Dans un rapport intitulé Bâtir l'avenir, le Comité d'experts en matière d'éducation postsecondaire de langue française dans les régions du centre et du sud-ouest de l'Ontario confirme que l'accès à des programmes d'études postsecondaires en français «est très limité» dans le corridor de Toronto à Windsor, où vivent pourtant 34% des francophones de la province.
Le comité d'experts confirme également que «la demande d'éducation en langue française croît de façon soutenue aux paliers élémentaire et secondaire» dans cette région et que «le cumul des pertes d'effectifs du système d'éducation de langue française [...] est en partie lié à l'incertitude quant à l'accès à des services et programmes d'études postsecondaires en langue française».

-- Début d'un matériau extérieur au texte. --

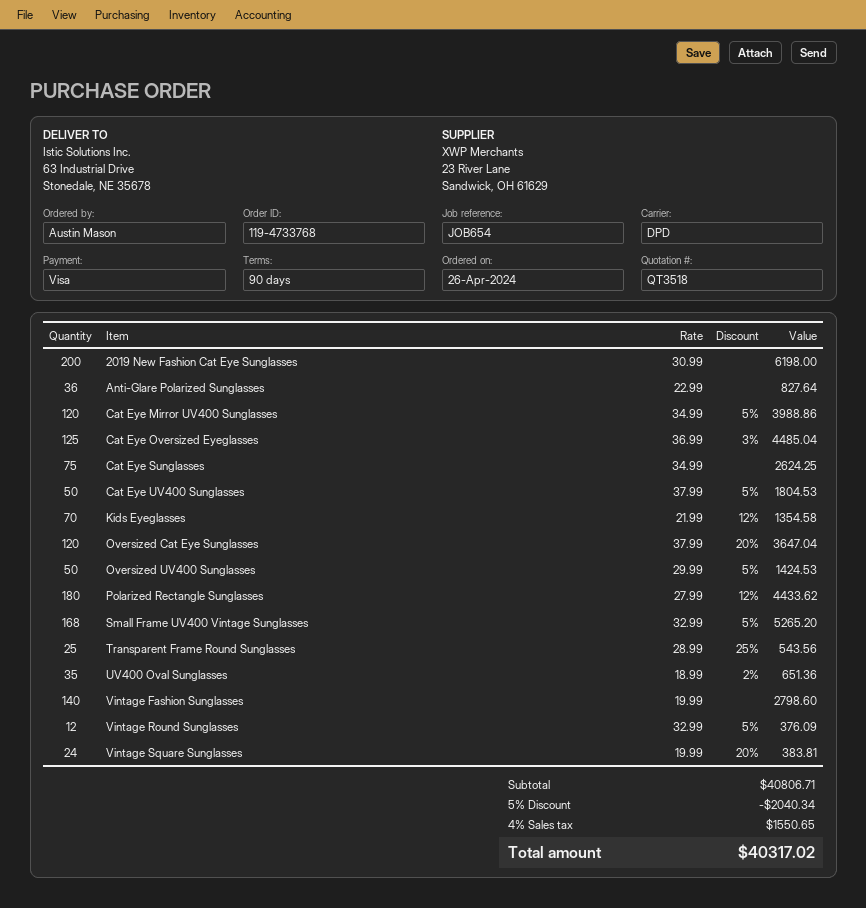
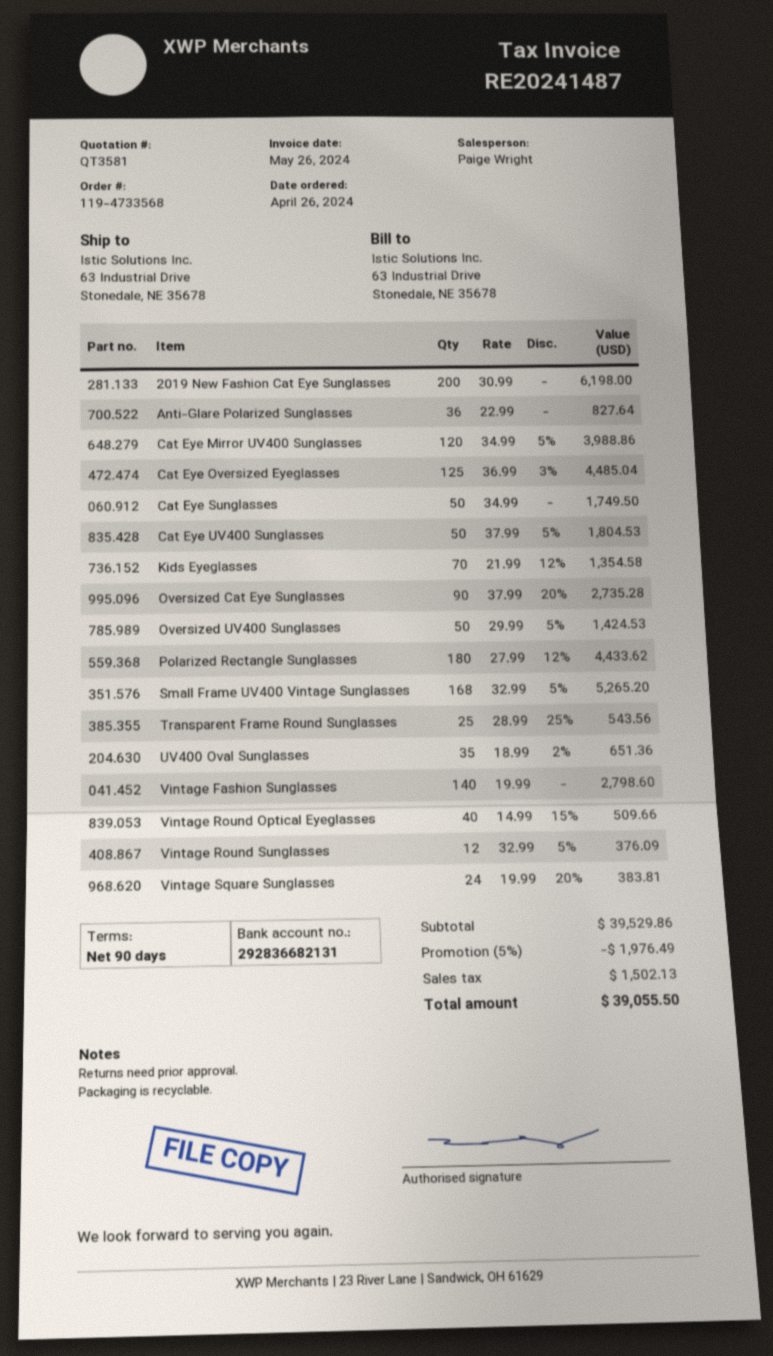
quote number: QT3518 -> QT3581
order number: 119-4733768 -> 119-4733568
Cat Eye Sunglasses: 75 x 34.99 = 2624.25 -> 50 x 34.99 = 1749.50
Oversized Cat Eye Sunglasses: 120 x 37.99 - 20% = 3647.04 -> 90 x 37.99 - 20% = 2735.28
Vintage Round Optical Eyeglasses: none -> 40 x 14.99 - 15% = 509.66
subtotal: 40806.71 -> 39529.86
discount: 5% = 2040.34 -> 5% = 1976.49
tax: 1550.65 -> 1502.13
total: 40317.02 -> 39055.50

La proximité géographique est «un facteur clé» pour choisir un établissement postsecondaire, notent les auteurs de Bâtir l'avenir. «L'accroissement de la capacité du système d'éducation de l'Ontario à dispenser un enseignement postsecondaire de langue française (dans le centre-sud-ouest) est un passage obligé; il y va de la pérennité de la langue française, de l'épanouissement de la culture francophone en Ontario pour les générations à venir et du succès futur de l'Ontario comme société du savoir», écrit le comité d'experts qu'a dirigé l'ancien sous-ministre adjoint Raymond Théberge jusqu'en juin dernier.
Le CSF du même avis
Les constats et conclusions du comité d'experts recoupent les grandes lignes d'un rapport spécial du commissariat aux services en français, intitulé Pas d'avenir sans accès, publié l'an dernier. Les deux documents recommandent, en premier lieu, la création d'un secrétariat indépendant chargé de déterminer les besoins et la livraison de services et de programmes d'enseignement en français dans le centre-sud-ouest de l'Ontario.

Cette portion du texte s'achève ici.